The deepest belief of the modern economist is that the economy is a self-stabilizing system. This means that, even if nothing is done, normal rates of employment and production will someday return. Practically all modern economists believe this, often without thinking much about it. (10)  
    This misconception fosters the popular myth that capitalism provides a level playing field, with equal opportunity for all in Milton Friedman's "free market." (11)  After publication of Friedman's Capitalism and Freedom in 1962, related myths have increasingly dominated economic discourse in America, including:
  1. the "trickle-down" notion that reducing taxes on top incomes, instead of lowering government revenues, actually increases them;
  2. the converse "Laffer Curve"  (12) proposition that raising taxes on top incomes reduces government revenues; and
  3. the currently popular "austerity" idea that cutting government spending promotes growth.
    All of these ideas are false and have been disproved. (13) Their fatal problem is that the trillions of dollars needed for the imagined growth are unavailable. Fewer people can succeed, or even survive, as the finite money supply is increasingly sequestered at the top. 
    
     False ideology obstructs our ability to see the nature and severity of the inequality problem. Apologists for wealth have denied that there is any material inequality problem at all.  For example, the Cato Institute and Friedman protégé Ben Bernanke argue that income inequality is nothing more than the availability of higher incomes to people with college or graduate degrees. (14)  This perspective overlooks the substantial effects of inequality growth, including the very low median real incomes of college graduates ($51,000 for men and $40,000 for women in 2009), the recent descent of the lowest-paid college graduates into poverty, (15)  and the 10% decline of the median income since 2007. It also ignores the astonishing growth of top incomes. The multiplier by which corporate CEO compensation exceeds a typical worker's income has increased from 42 in 1980 to 343 in 2010, and hedge fund managers routinely make over $1 billion per year.  (16)
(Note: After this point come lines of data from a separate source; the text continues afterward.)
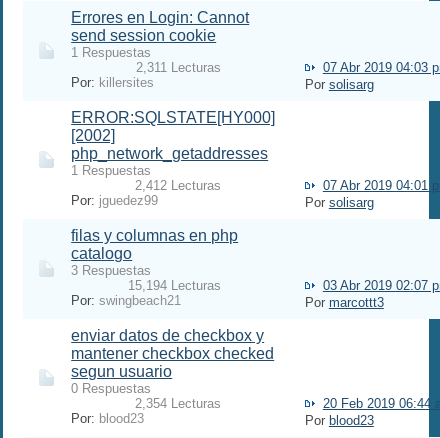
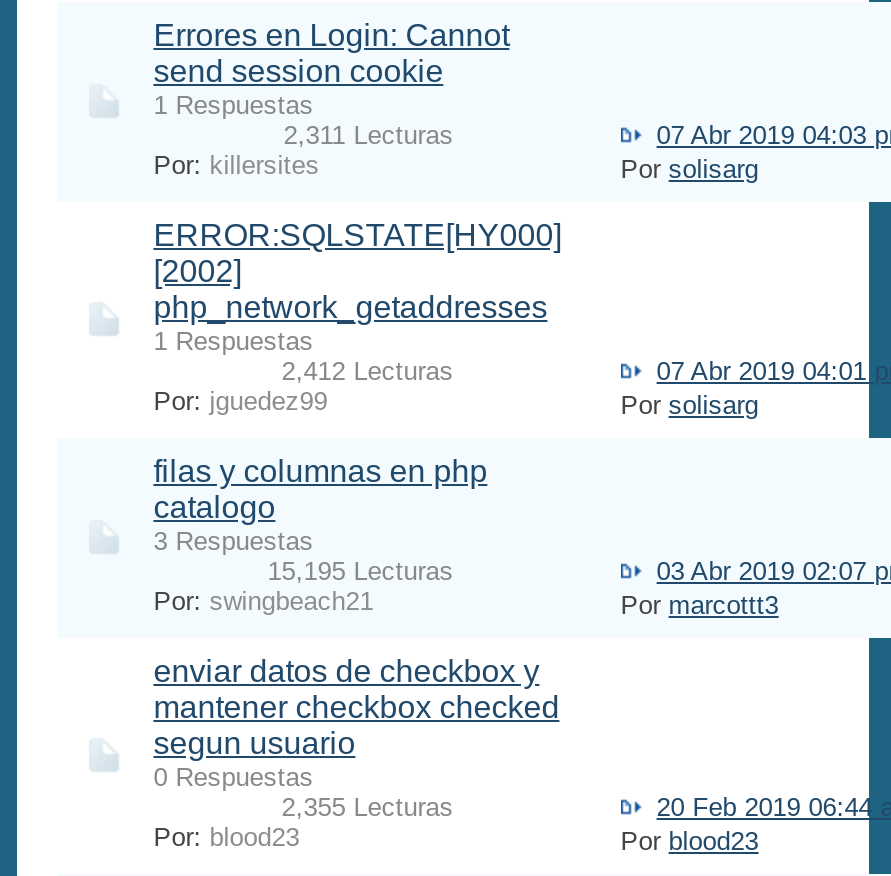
- 15,194 Lecturas
+ 15,195 Lecturas

- 2,354 Lecturas
+ 2,355 Lecturas
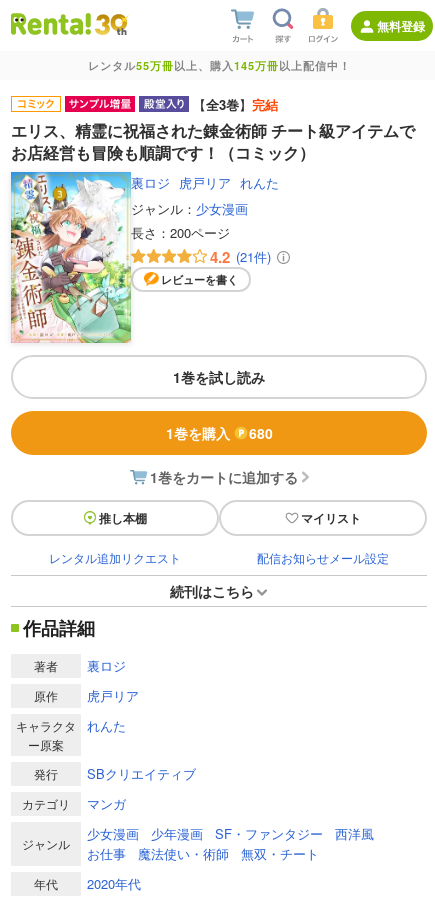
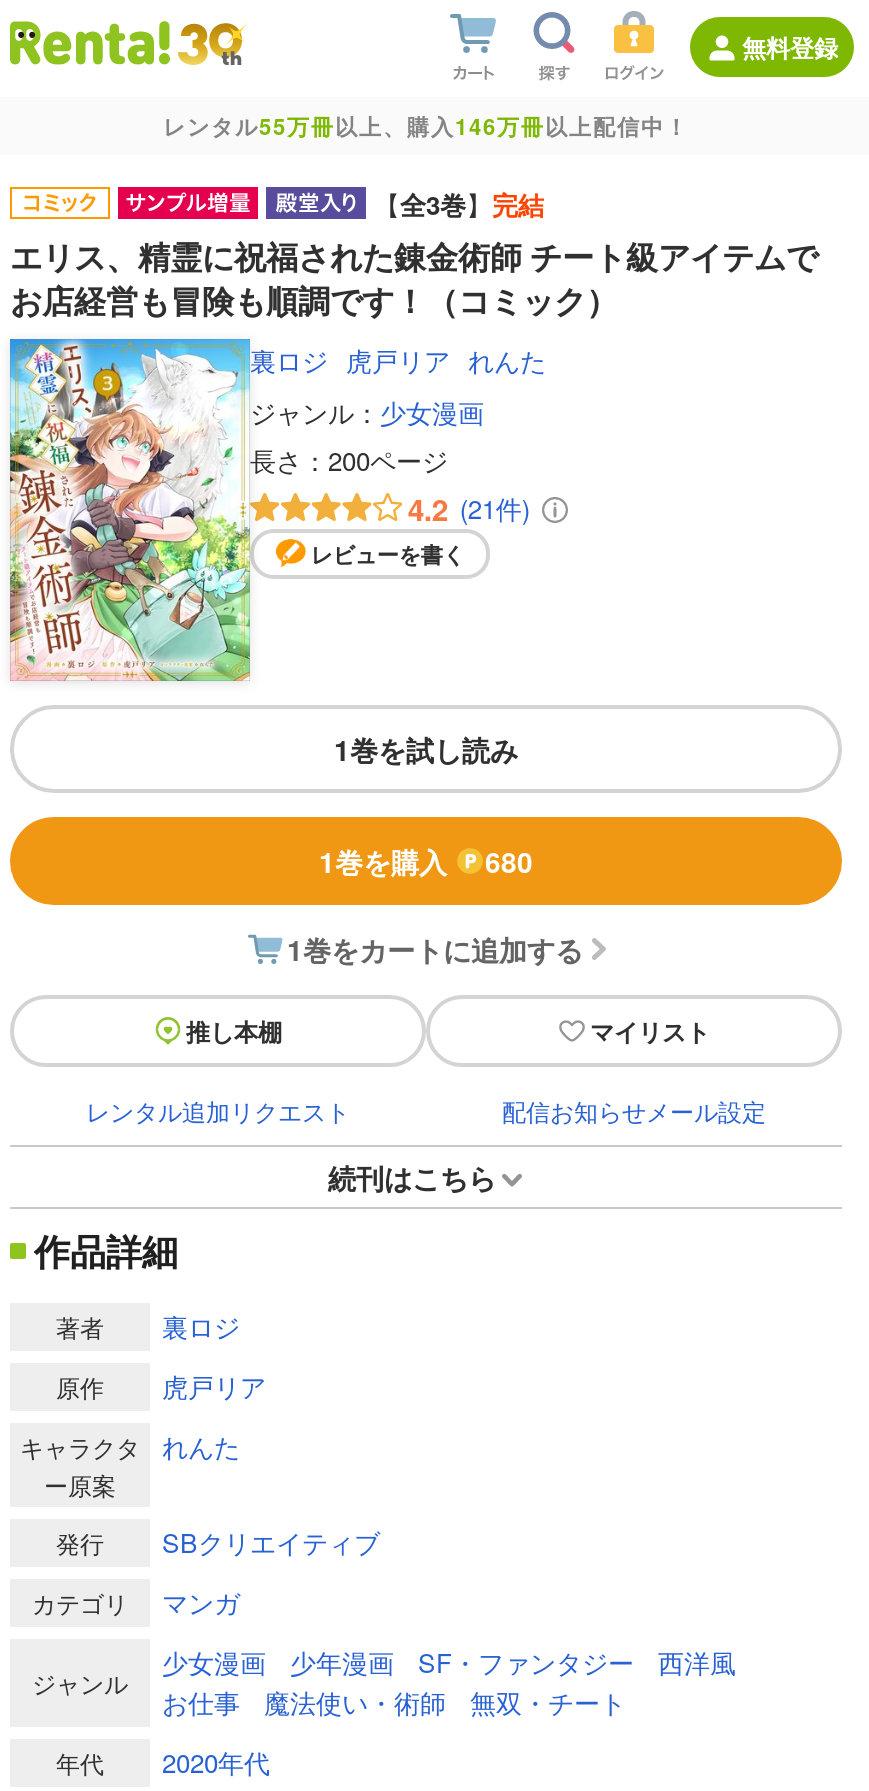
- レンタル55万冊以上、購入145万冊以上配信中！
+ レンタル55万冊以上、購入146万冊以上配信中！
The Thirty-year Record of U.S. Inequality Growth

    These statistics on the rising income gap, remarkable though they are, only begin to suggest the true enormity of the U.S. inequality problem.            Today, the U.S. has the highest level of income inequality among wealthy nations, and the highest level of associated health and social problems, (17) both by wide margins. 

    The bottom 99% share of the economy has contracted substantially over the last three decades: from 1976 to 2007, 14.6% (23.5%-8.9%) of total GDP moved from the bottom 99% to the top 1%.  Total GDP in 2007 was $13.8 trillion, so the bottom 99% was getting $2.0 trillion less per year than if this income was distributed as it had been in 1976 – a one-fifth loss of its income share, averaging $18,300 per bottom 99% household in 2007, before the Crash of 2008.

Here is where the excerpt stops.